-- Data for analysis follows --

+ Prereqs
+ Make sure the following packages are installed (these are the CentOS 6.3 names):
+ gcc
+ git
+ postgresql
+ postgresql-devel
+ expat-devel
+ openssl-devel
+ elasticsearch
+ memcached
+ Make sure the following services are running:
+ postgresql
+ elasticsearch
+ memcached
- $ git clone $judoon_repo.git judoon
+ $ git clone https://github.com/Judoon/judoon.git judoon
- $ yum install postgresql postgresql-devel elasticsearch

-- Data for analysis concluded --

◆ Work request
Nothing should appear in the output except the lines from the one with "the following services" through the end of the records above, copied exactly.

◆ Finished task
+ Make sure the following services are running:
+ postgresql
+ elasticsearch
+ memcached
- $ git clone $judoon_repo.git judoon
+ $ git clone https://github.com/Judoon/judoon.git judoon
- $ yum install postgresql postgresql-devel elasticsearch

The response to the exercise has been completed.